The joint normal distribution stems from two aspects of Brownian motion:
The distribution of the increment/distance over a certain time is normal distributed (described by the diffusion equation). $$f(x,\Delta t) = \frac{1}{\sqrt{4\pi D}} \frac{e^{-\frac{(x - x_0)^2}{4 D \Delta t}}}{\sqrt{\Delta t}}$$ Einstein, Albert. "Über die von der molekularkinetischen Theorie der Wärme geforderte Bewegung von in ruhenden Flüssigkeiten suspendierten Teilchen." Annalen der physik 4 (1905).
The displacements in non-overlapping time intervals is independent (Markov property, the future changes are only dependent on the current state but and not on past states/history of the system)...

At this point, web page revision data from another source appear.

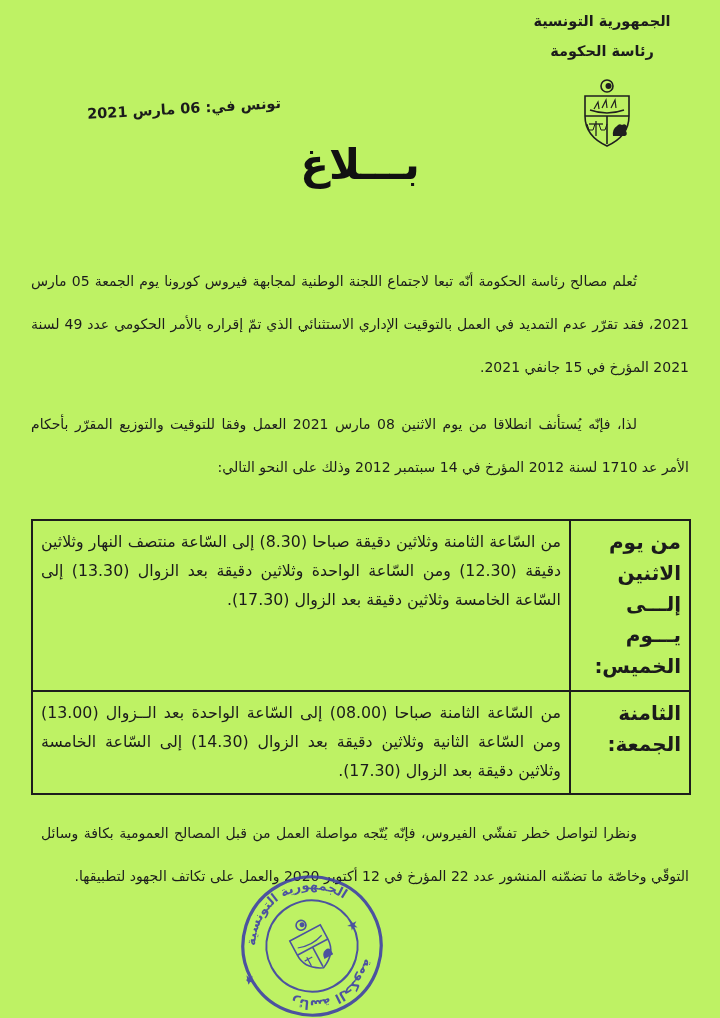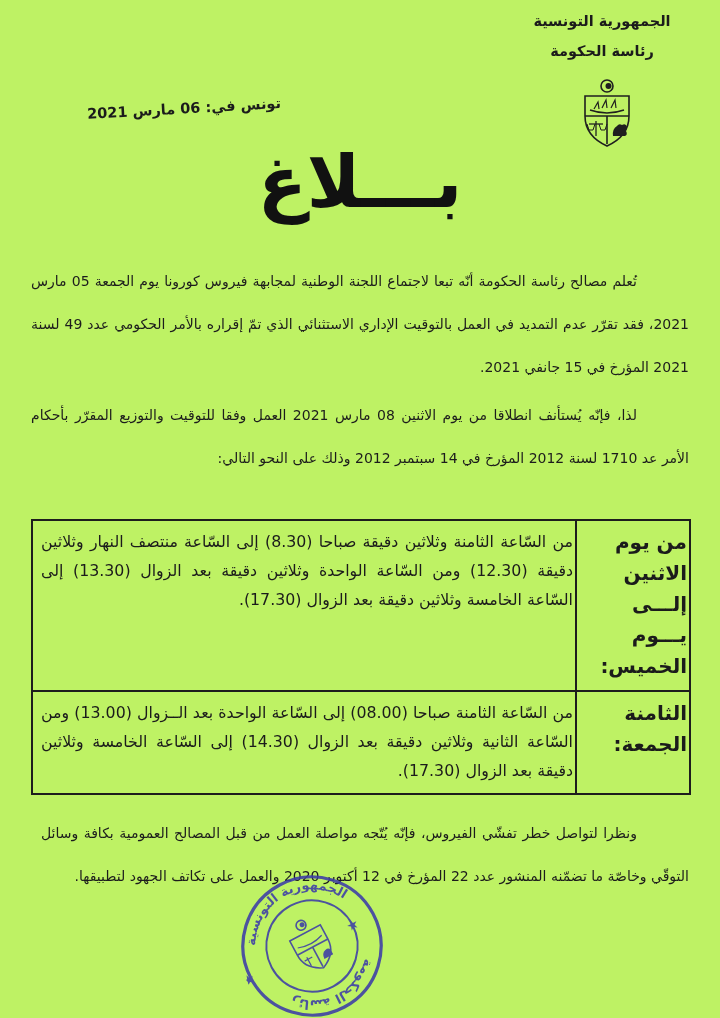"بـــلاغ" .doc-title { font-size: 72px -> 42px }
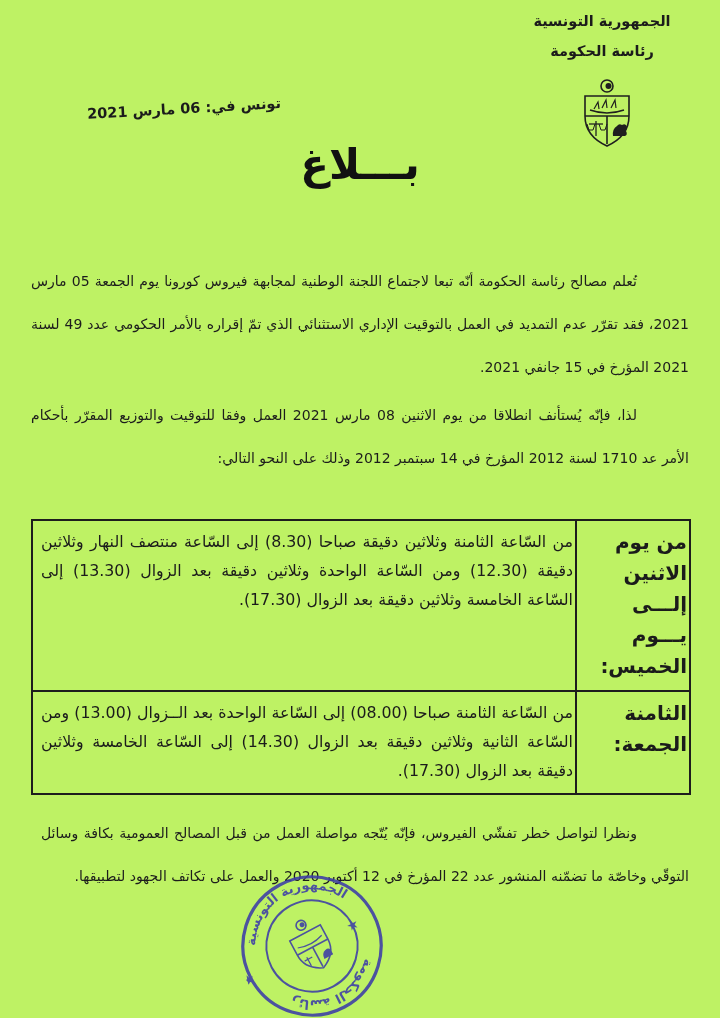"لذا، فإنّه يُستأنف انطلاقا من" .p2 { top: 380px -> 389px }
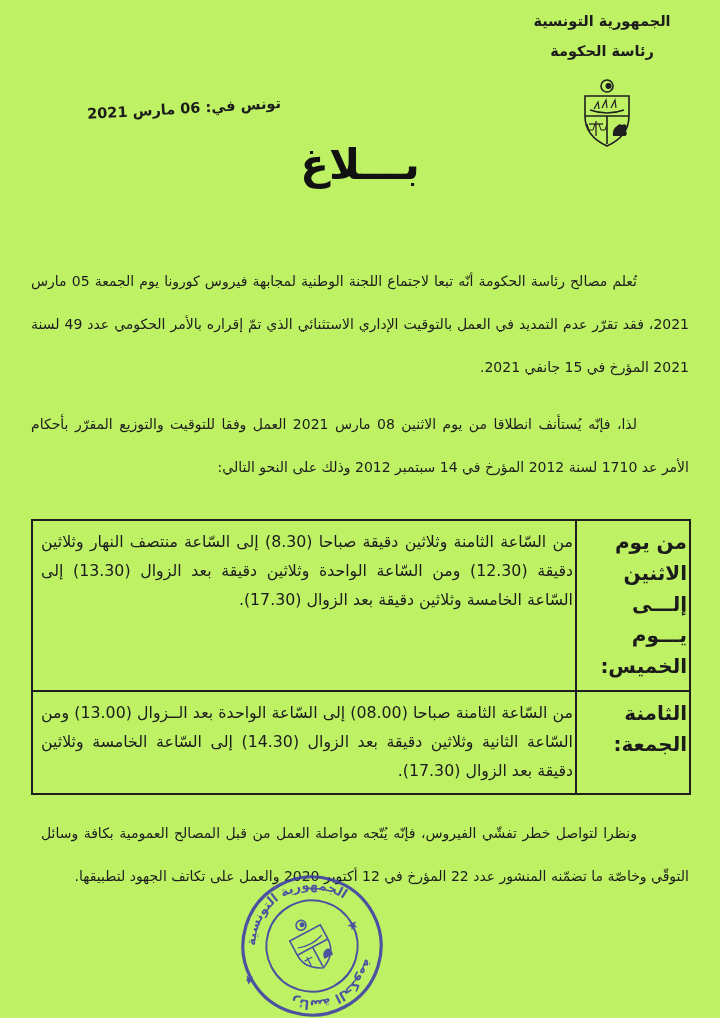"من السّاعة الثامنة وثلاثين دقيقة" .schedule td { padding: 6px 2px 8px 8px -> 6px 8px 8px 8px }
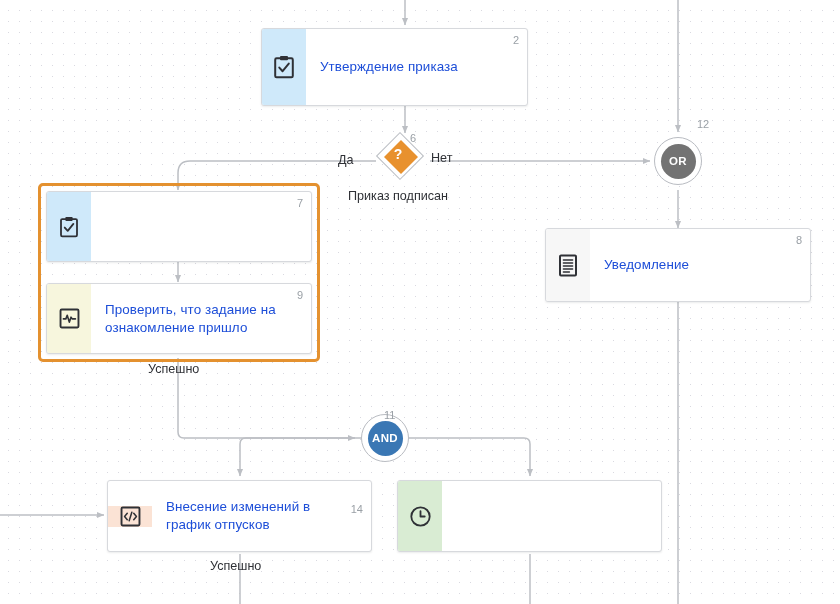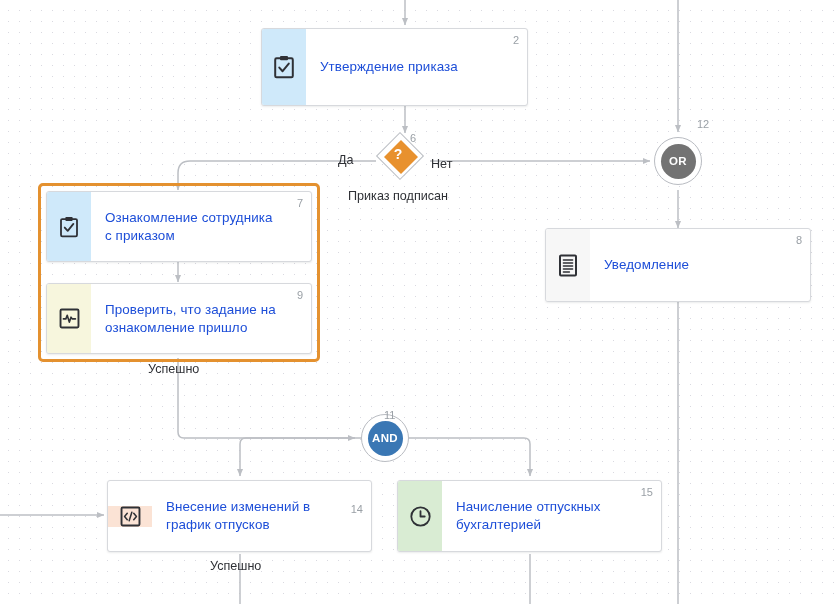"Нет" span.elabel { top: 157px -> 151px }
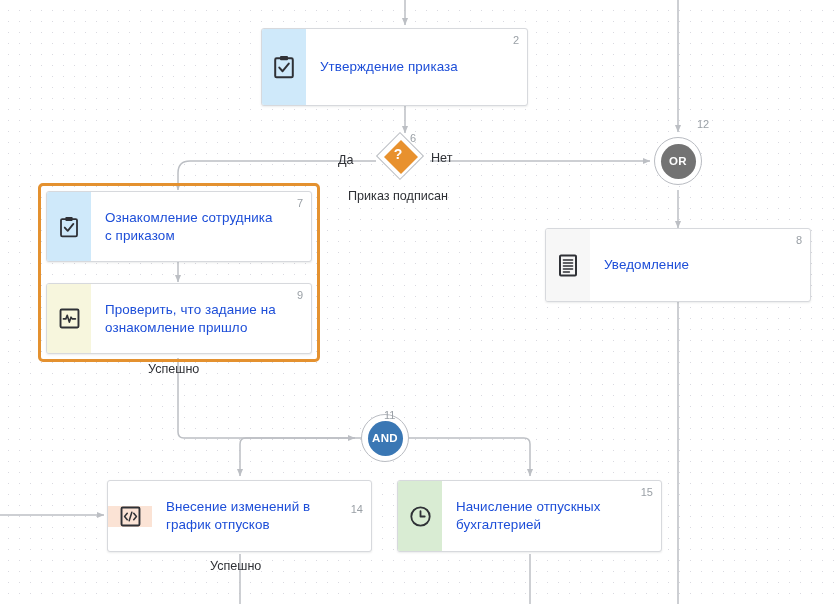"Ознакомление сотрудника с приказом" span.title { html: <span>Ознакомление сотрудника с приказом</span> -> none }
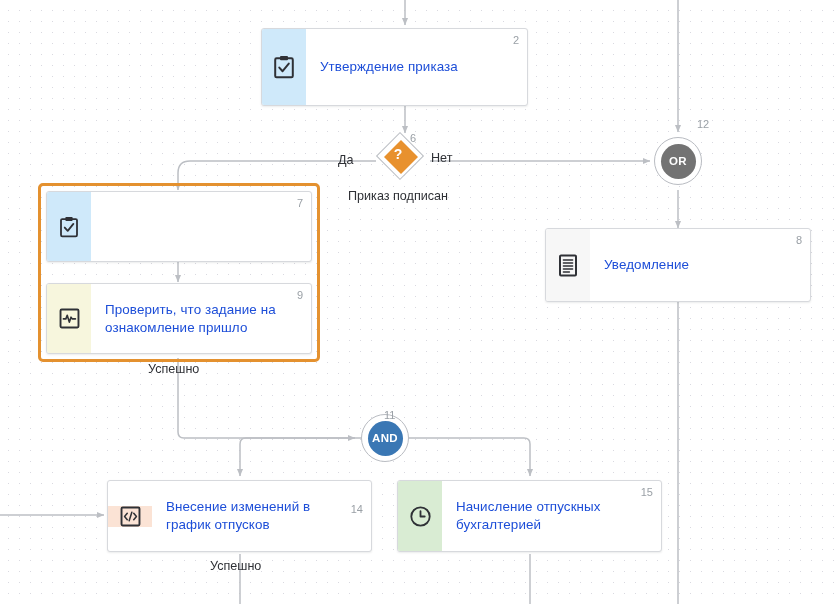"15" div.body { html: <div> <span>15</span> <span>Начисление отпускных бухгалтерией</span> </div> -> none }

So the you can describe the changes in two subsequent intervals $B_{t_2}-B_{t_1} = \epsilon_a$ and $B_{t_3}-B_{t_2} = \epsilon_b$ as independent normal distributed variables (with variance depending on the length of the time interval and the diffusion constant). And the positions can be described as $B_{t_2} = B_{t_1} + \epsilon_a$ and $B_{t_3} = B_{t_1} + \epsilon_a + \epsilon_b$, which defines the joint normal distribution of $B_{t_2}$ and $B_{t_3}$ from which you can derive the conditional distribution of $B_{t_2}$ given $B_{t_3}$.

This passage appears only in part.